My question is, what would be the best database system to use for the system. The client is looking for suggestions about how to speed up the site.

As an example I have tables:

CREATE TABLE ilgf (
    "type" character(2),
    book integer,
    page integer,
    subpage character(2),
    o_or_e character varying(13),
    seq integer,
    name character varying(32),
    "month" integer,
    "day" integer,
    "year" integer,
    index_type integer
);
CREATE TABLE ilf (
    "type" character(2),
    book integer,
    page integer,
    subpage character(1),
    "month" integer,
    "day" integer,
    "year" integer,
    "time" integer,
    nature character varying(20),
    description character varying(30),
    receipt_number character varying(9),
    amount numeric(30,2),
    "operator" character(3),
    last_file_main bigint,
    grantor_count integer,
    grantee_count integer,
    subdivision_lots integer,
    metes_bounds integer,
    daily_flag character(1),
    docket_number integer,
    parcel_number character varying(13),
    parcel_description character varying(30),
    acreage numeric(30,3),
    ending_page integer,
    ending_subpage character(1),
    ucc_number integer,
    instrument_number bigint,
    doc_type character(2),
    data_1 character varying(30),
    data_2 character varying(30)
);

Table ilgf has ~1.7 million records, table ilf has ~600,000 records. The tables are related to each other on the ‘book’ and ‘page’ fields.

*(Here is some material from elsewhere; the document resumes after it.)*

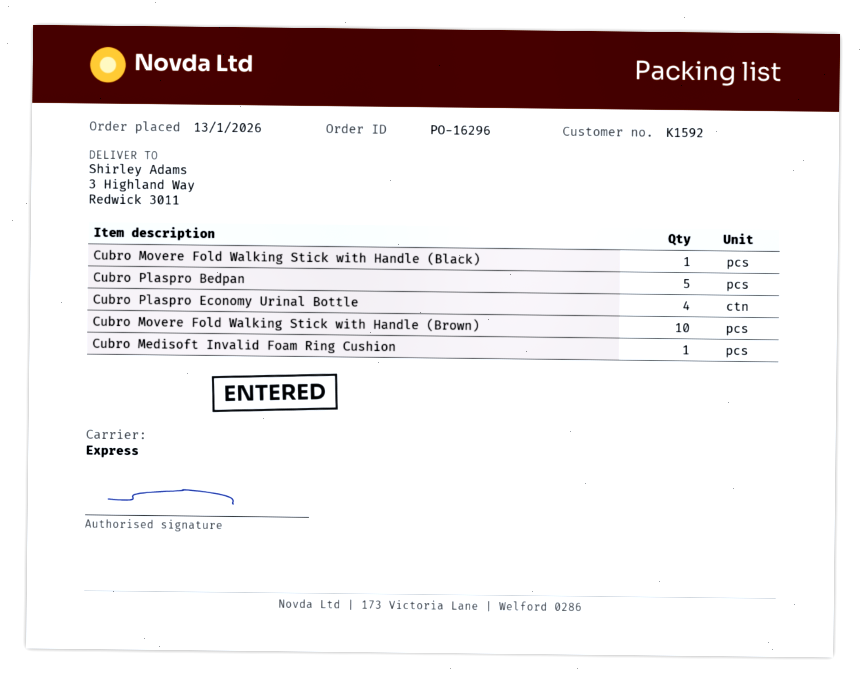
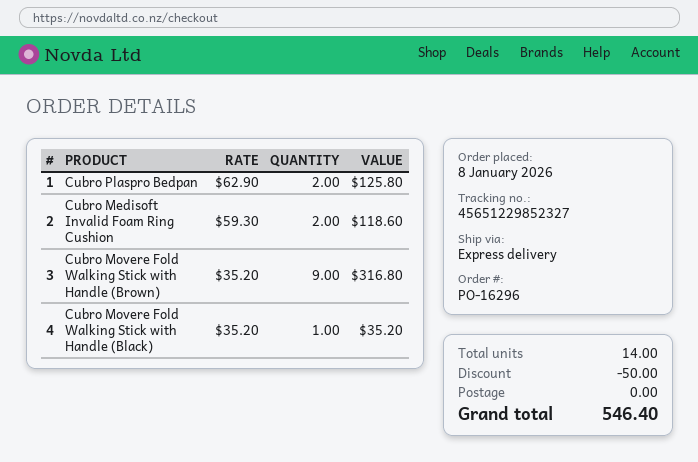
order date: 2026-01-13 -> 2026-01-08
Cubro Plaspro Bedpan: 5 -> 2
Cubro Plaspro Economy Urinal Bottle: 4 -> none
Cubro Movere Fold Walking Stick with Handle (Brown): 10 -> 9
Cubro Medisoft Invalid Foam Ring Cushion: 1 -> 2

One of the queries that is run for the subdivision covenant search is:

SELECT DISTINCT ilgf.name
   FROM ilgf, ilf
  WHERE ilgf.book = ilf.book AND ilgf.page = ilf.page AND (ilf.doc_type = 14 OR ilf.doc_type = 15 OR ilf.doc_type = 28 OR ilf.doc_type = 29 OR ilf.doc_type = 93 OR ilf.doc_type = 98)
  ORDER BY ilgf.name;

This query is used to retrieve unique property names to use as the source for an auto complete textbox. This query takes ~30 seconds to execute in the current system.

Also, to give some scope to the size of the database, when the data is reloaded everynight, each of the ~15 involved tables are truncated and their data reloaded from the AS/400 files to pick up changes and new entries. This process takes ~6 hours to complete.

So, what I need/would like is any input, or tips about either a database system that would be better suited to serve this static data, or some performance tuning types for the current database system.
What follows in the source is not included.